All of us want to offer comfort and support to someone who is hurting, but we often don’t know what to say or do. The Art of Helping—What to Say and Do When Someone is Hurting addresses 30 of the most common heartaches people face and takes away your fear of involvement by helping you understand what people are feeling and going through. From over 100 interviews and her own life experiences, author Lauren Briggs shares proven advice and offers practical help with a list of what to say— and do.
Why should I read The Art of Helping?
Do you know someone who is facing a crisis and wondered what you could do to help? Have you ever faced a difficult time and wished your family and friends knew what you were going through and knew how to help you?
I found that during my darkest hours, no one knew how much I was hurting, what I was going through or how they might help.
This is a book you’ll want to read before you need it—so that you will have ideas of what you can do and how you can respond—when you first hear the news. We want to help our family and friends through the hard times, but the right words or actions just don’t come to mind. The Art of Helping will give you the tools and enable you to turn thoughts into action.

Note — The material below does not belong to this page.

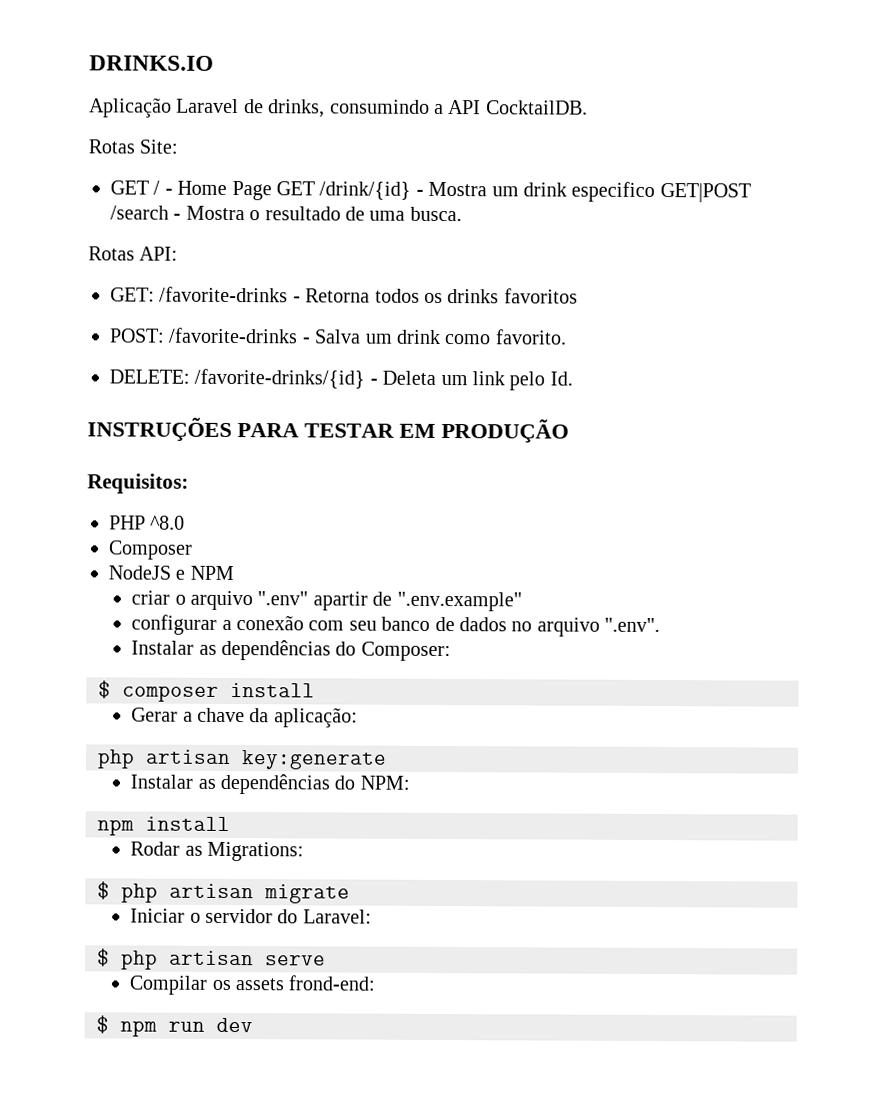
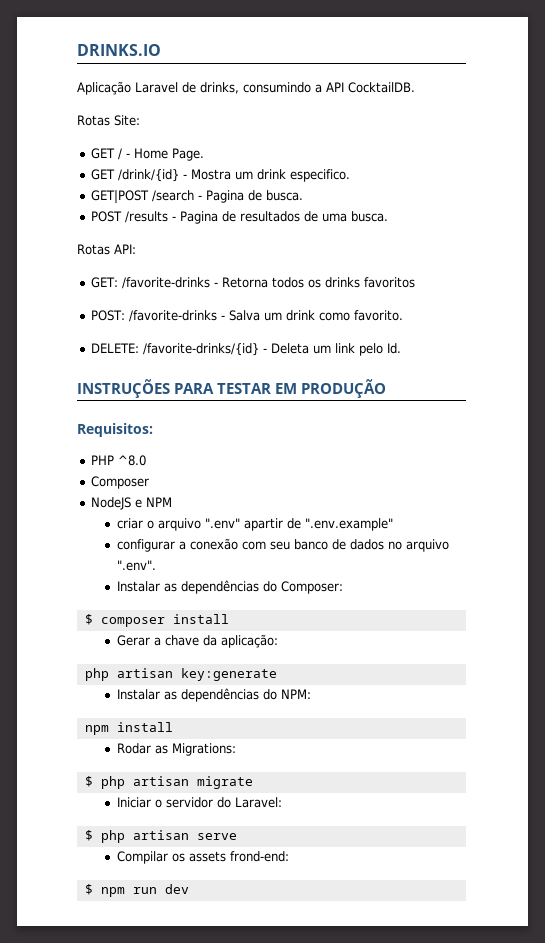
- GET / - Home Page GET /drink/{id} - Mostra um drink especifico GET|POST /search - Mostra o resultado de uma busca.
+ GET / - Home Page.
+ GET /drink/{id} - Mostra um drink especifico.
+ GET|POST /search - Pagina de busca.
+ POST /results - Pagina de resultados de uma busca.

How will The Art of Helping change me?
The Art of Helping is your go to book when life gets tough. It is a social Bible filled with concrete, tangible action items to empower you to make a difference at times when we would otherwise feel helpless. When people get this book in their hands, they always say, “How I wish I had this book when my friend needed help.”
What are some basic Do’s and Don’ts I need to know?

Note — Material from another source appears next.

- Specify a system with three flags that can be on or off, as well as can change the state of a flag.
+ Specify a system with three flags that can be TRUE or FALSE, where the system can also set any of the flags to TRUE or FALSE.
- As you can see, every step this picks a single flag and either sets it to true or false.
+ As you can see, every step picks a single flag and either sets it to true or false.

DON’T wait before you make contact.
DO Respond as soon as you hear the news.
DON’T SAY “If there’s anything you need, give me a call.”
DO Offer a specific thing you can do.
DON’T put pressure on yourself to do something you don’t like to do.

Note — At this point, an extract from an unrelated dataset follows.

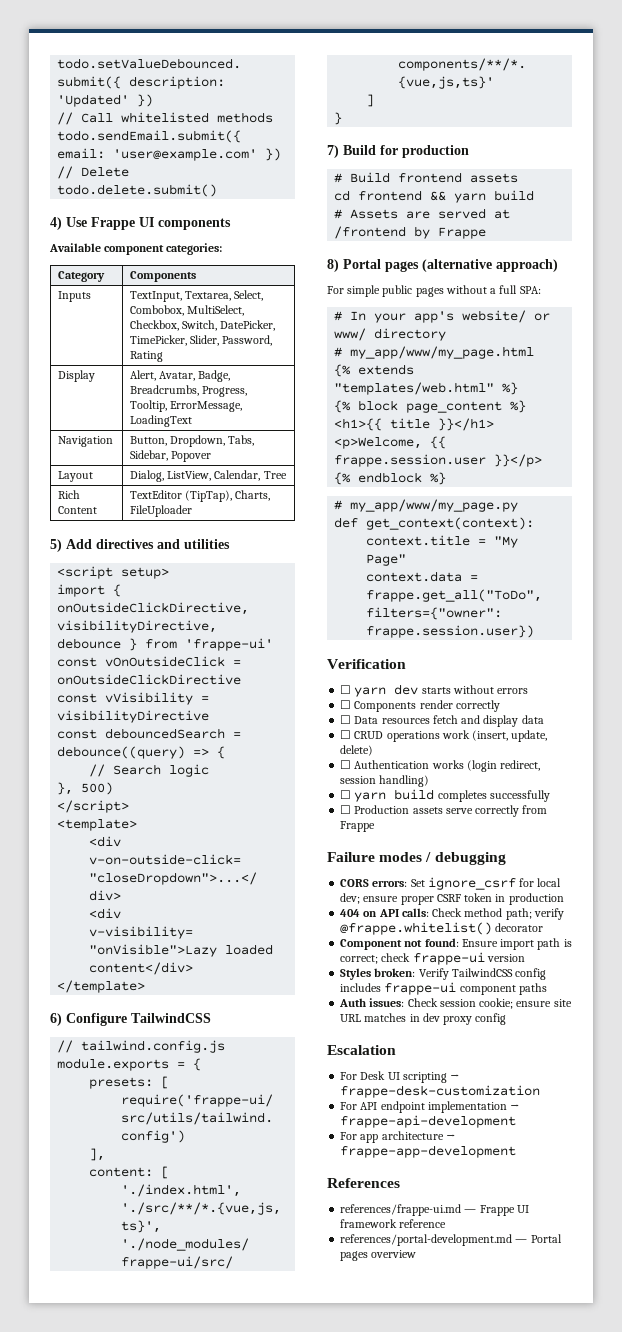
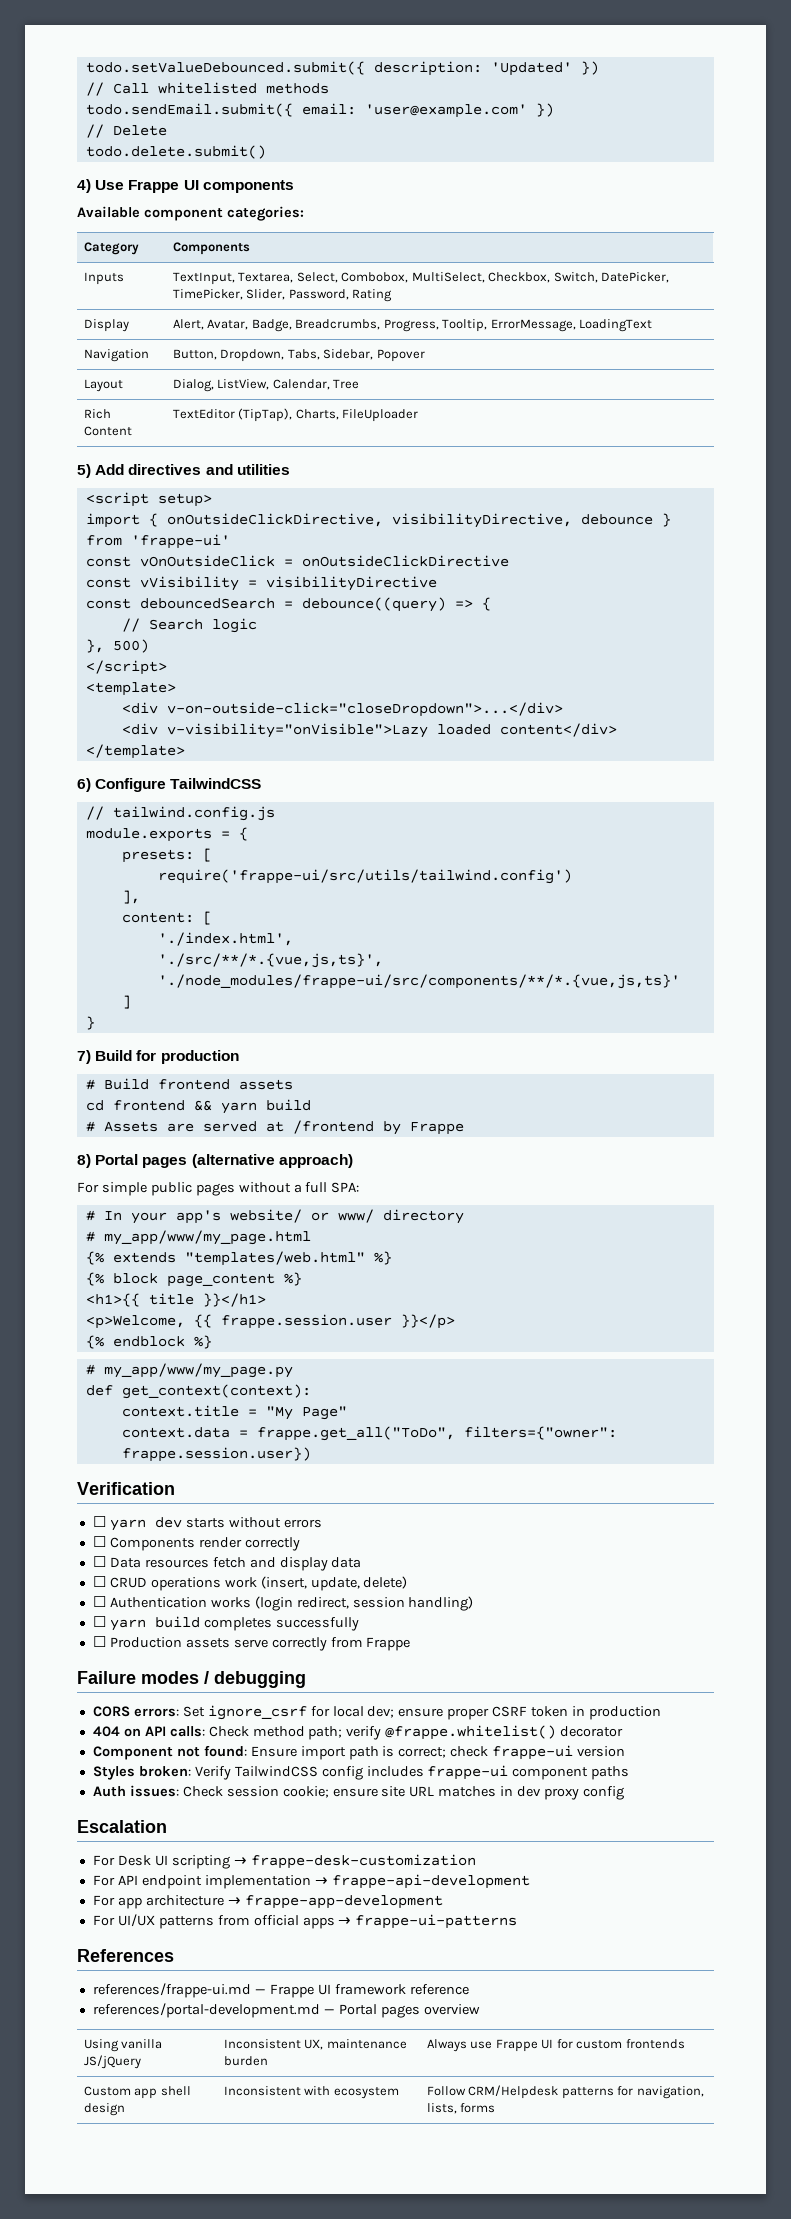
+ For UI/UX patterns from official apps → frappe-ui-patterns
+ Using vanilla JS/jQuery | Inconsistent UX, maintenance burden | Always use Frappe UI for custom frontends
+ Custom app shell design | Inconsistent with ecosystem | Follow CRM/Helpdesk patterns for navigation, lists, forms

DO use your gifts and talents to help.
DON’T minimize what they are going through.
DO offer caring statements of acknowledgement.
DON’T ASK “When will you be your old self again? or Aren’t you over it yet?”
DO understand that once their life is touched by tragedy, they will never be their “old self” again. They will eventually reach a “new normal” but life will never be the same.
What are some of your favorite creative suggestions in The Art of Helping?
- A mother of two young children picked up a hurting family’s laundry on Mondays, took it home and returned it all laundered and folded on Thursdays.
- A man volunteered to come mow the lawn once a week and do some simple “honey do” chores.
- My sons brought their game boy to the hospital for a friend going through chemo therapy. Every few days they would bring a different game to swap.